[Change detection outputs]
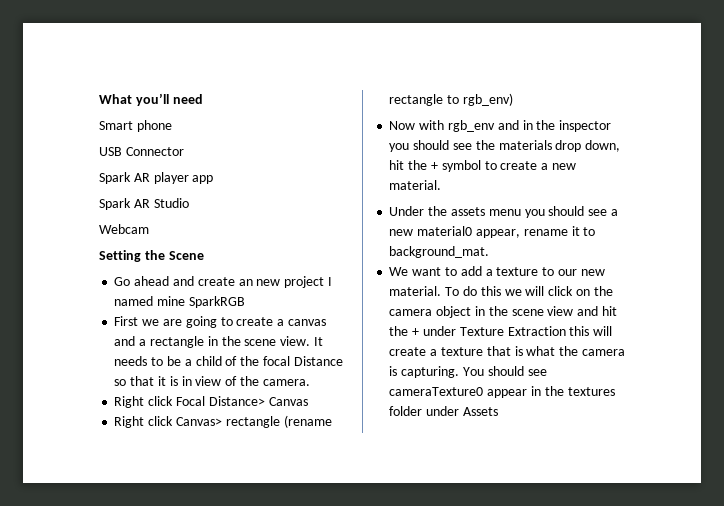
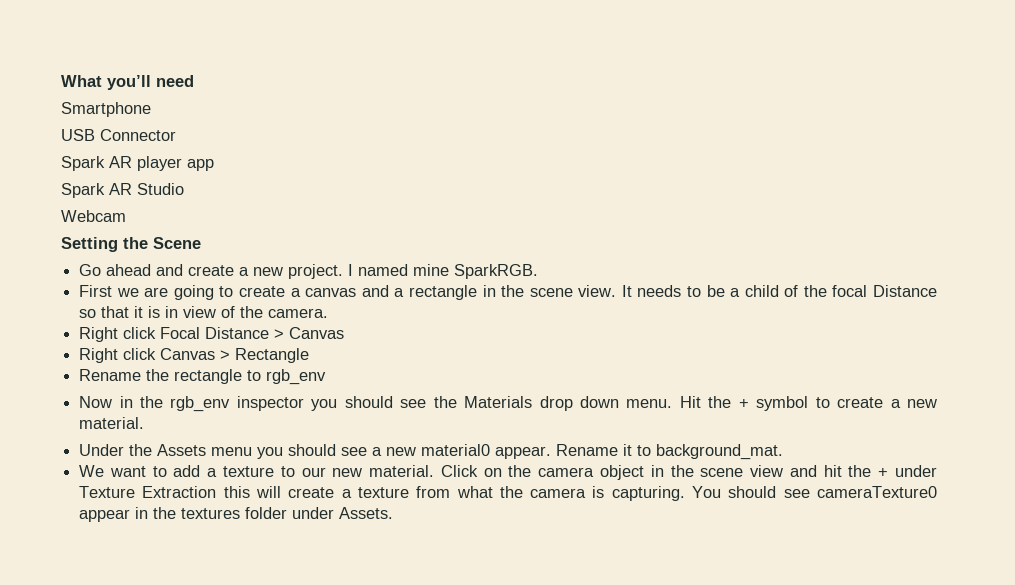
[99,120,172,132] Smart phone -> [61,102,151,117] Smartphone
[238,276,325,288] an new project -> [239,264,344,279] a new project.
[188,296,245,308] SparkRGB -> [454,264,539,279] SparkRGB.
[208,396,265,406] Distance> -> [205,327,285,339] Distance >
[175,415,332,428] Canvas> rectangle (rename -> [160,348,310,363] [79,369,170,381] Canvas > Rectangle // Rename the
[462,93,513,106] rgb_env) -> [266,369,327,385] rgb_env
[419,120,556,132] with rgb_env and in the -> [119,396,231,412] in the rgb_env
[498,140,621,152] [389,160,405,170] materials drop down, hit -> [464,396,701,411] Materials drop down menu. Hit
[450,207,485,216] assets -> [157,444,207,456] Assets
[475,229,568,238] appear, rename -> [495,444,619,459] appear. Rename
[445,286,574,296] To do this we will click -> [440,465,478,477] Click
[486,346,523,356] that is -> [416,486,451,498] from
[462,407,498,416] Assets -> [339,507,394,519] Assets.

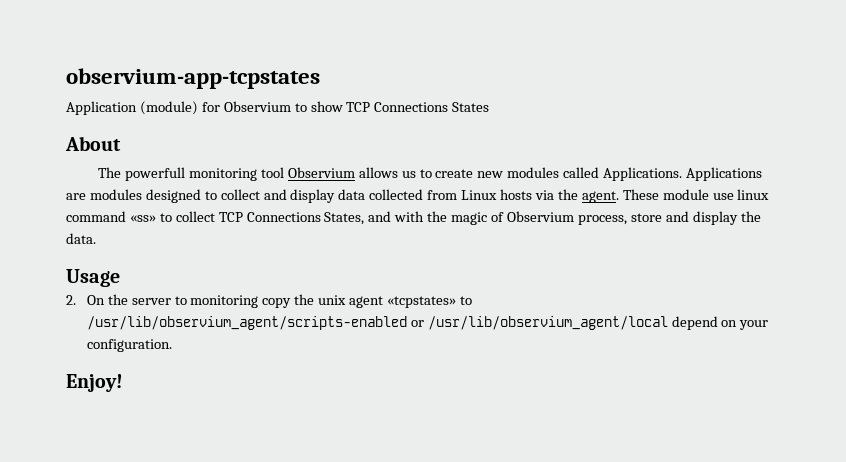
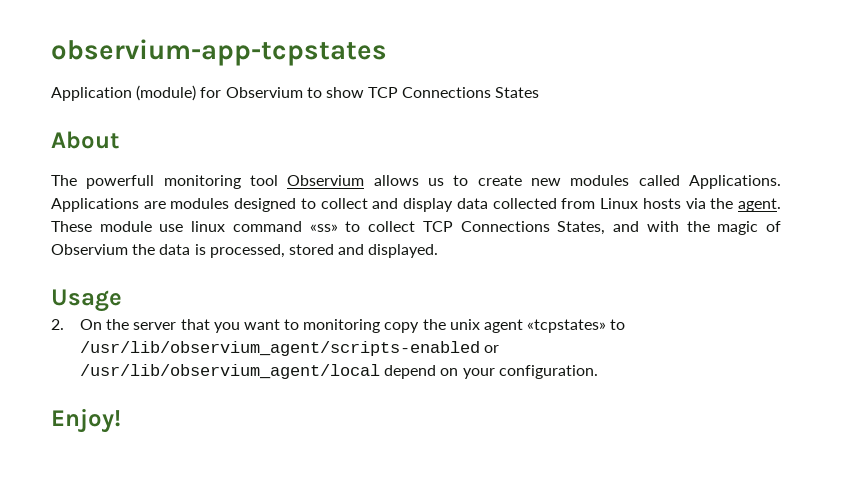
[577,211,761,225] [66,233,96,244] process, store and display the data. -> [132,244,439,258] the data is processed, stored and displayed.
(171, 301) none -> [180,319,280,333] that you want

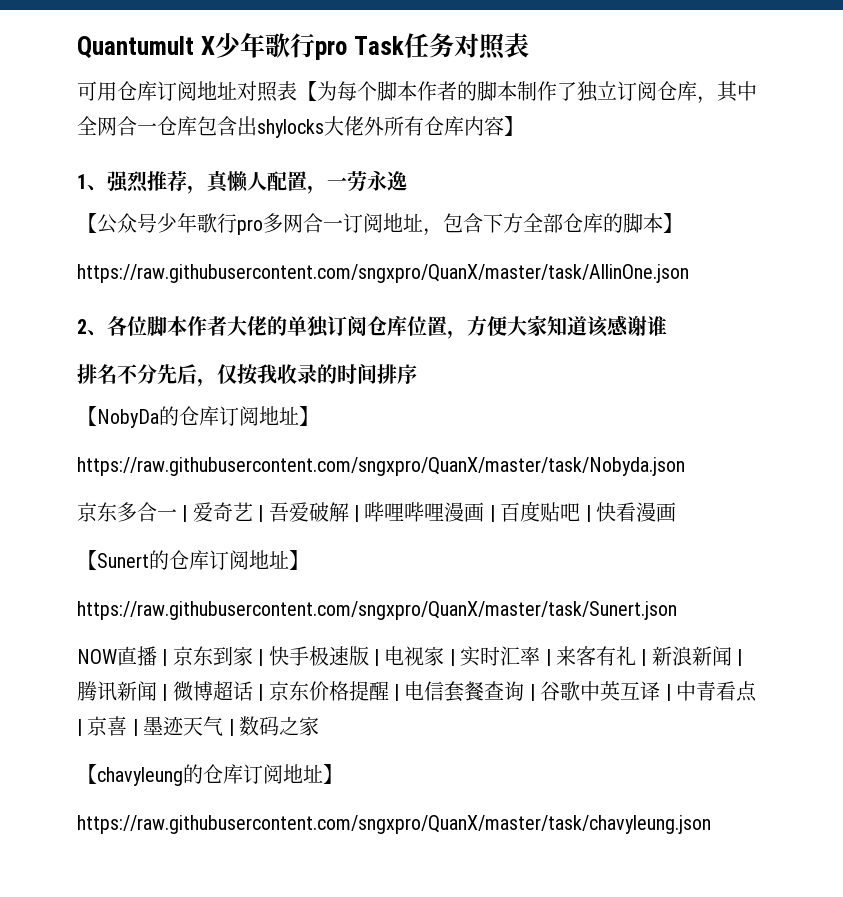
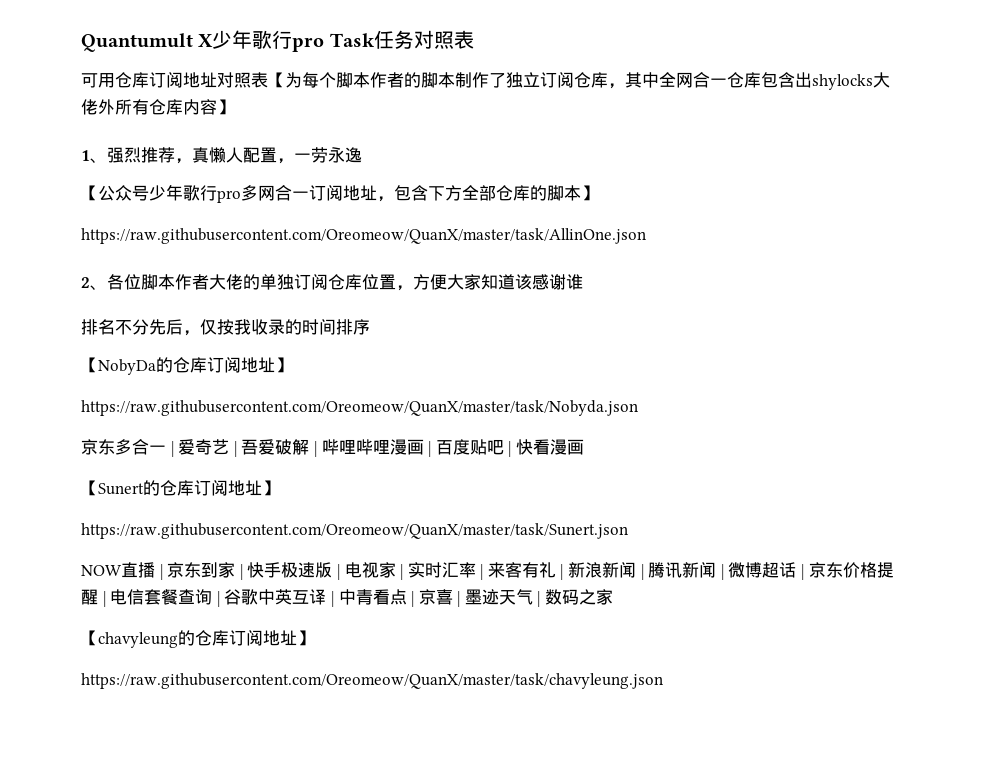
[77,264,689,283] https://raw.githubusercontent.com/sngxpro/QuanX/master/task/AllinOne.json -> [81,228,646,244] https://raw.githubusercontent.com/Oreomeow/QuanX/master/task/AllinOne.json
[77,457,685,476] https://raw.githubusercontent.com/sngxpro/QuanX/master/task/Nobyda.json -> [81,400,638,416] https://raw.githubusercontent.com/Oreomeow/QuanX/master/task/Nobyda.json
[77,601,677,620] https://raw.githubusercontent.com/sngxpro/QuanX/master/task/Sunert.json -> [81,523,628,539] https://raw.githubusercontent.com/Oreomeow/QuanX/master/task/Sunert.json
[77,815,711,834] https://raw.githubusercontent.com/sngxpro/QuanX/master/task/chavyleung.json -> [81,673,663,689] https://raw.githubusercontent.com/Oreomeow/QuanX/master/task/chavyleung.json

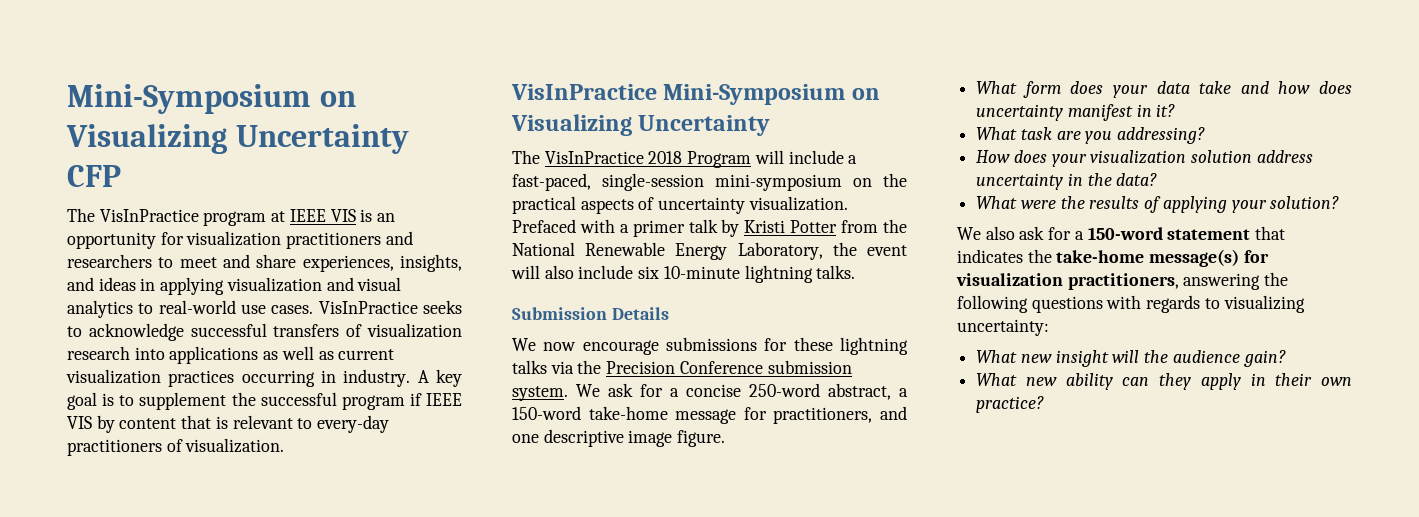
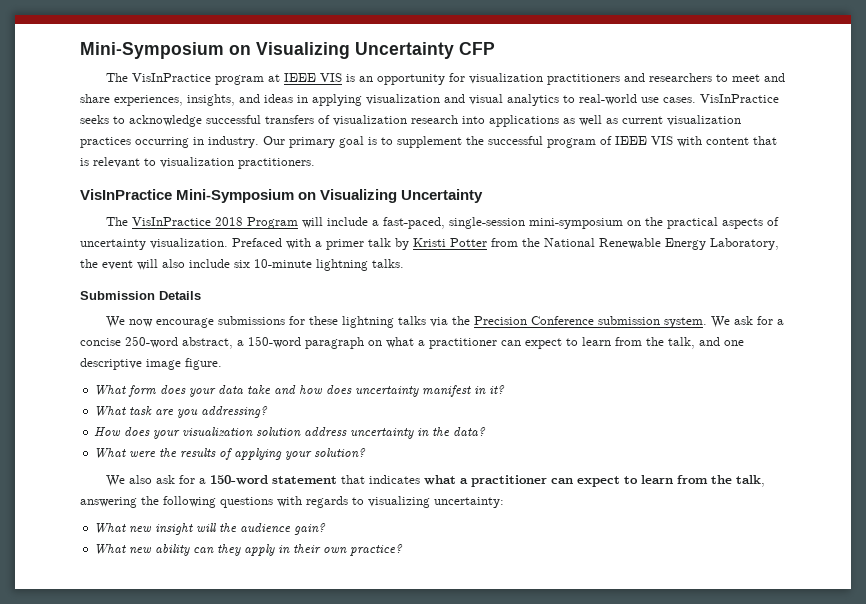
[417,369,462,387] A key -> [263,136,335,148] Our primary
[409,393,462,406] [67,415,115,433] if IEEE VIS by -> [600,136,702,147] of IEEE VIS with
[317,415,390,433] [67,438,285,456] every-day practitioners of visualization. -> [160,157,315,169] visualization practitioners.
[588,406,873,424] take-home message for practitioners, -> [305,337,695,349] paragraph on what a practitioner can expect to learn from the talk,
[1027,249,1269,267] [956,273,1179,290] the take-home message(s) for visualization practitioners, -> [424,475,766,487] what a practitioner can expect to learn from the talk,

--- WORK INSTRUCTIONS ---
In the entries above, find the line with "[462,93,513,106] rgb_env) ->" and the line with "[588,406,873,424] take-home message". Return exactly those lines and all the ones between them, pictures excluded.

--- YOUR SOLUTION ---
[462,93,513,106] rgb_env) -> [266,369,327,385] rgb_env
[419,120,556,132] with rgb_env and in the -> [119,396,231,412] in the rgb_env
[498,140,621,152] [389,160,405,170] materials drop down, hit -> [464,396,701,411] Materials drop down menu. Hit
[450,207,485,216] assets -> [157,444,207,456] Assets
[475,229,568,238] appear, rename -> [495,444,619,459] appear. Rename
[445,286,574,296] To do this we will click -> [440,465,478,477] Click
[486,346,523,356] that is -> [416,486,451,498] from
[462,407,498,416] Assets -> [339,507,394,519] Assets.

[577,211,761,225] [66,233,96,244] process, store and display the data. -> [132,244,439,258] the data is processed, stored and displayed.
(171, 301) none -> [180,319,280,333] that you want

[77,264,689,283] https://raw.githubusercontent.com/sngxpro/QuanX/master/task/AllinOne.json -> [81,228,646,244] https://raw.githubusercontent.com/Oreomeow/QuanX/master/task/AllinOne.json
[77,457,685,476] https://raw.githubusercontent.com/sngxpro/QuanX/master/task/Nobyda.json -> [81,400,638,416] https://raw.githubusercontent.com/Oreomeow/QuanX/master/task/Nobyda.json
[77,601,677,620] https://raw.githubusercontent.com/sngxpro/QuanX/master/task/Sunert.json -> [81,523,628,539] https://raw.githubusercontent.com/Oreomeow/QuanX/master/task/Sunert.json
[77,815,711,834] https://raw.githubusercontent.com/sngxpro/QuanX/master/task/chavyleung.json -> [81,673,663,689] https://raw.githubusercontent.com/Oreomeow/QuanX/master/task/chavyleung.json

[417,369,462,387] A key -> [263,136,335,148] Our primary
[409,393,462,406] [67,415,115,433] if IEEE VIS by -> [600,136,702,147] of IEEE VIS with
[317,415,390,433] [67,438,285,456] every-day practitioners of visualization. -> [160,157,315,169] visualization practitioners.
[588,406,873,424] take-home message for practitioners, -> [305,337,695,349] paragraph on what a practitioner can expect to learn from the talk,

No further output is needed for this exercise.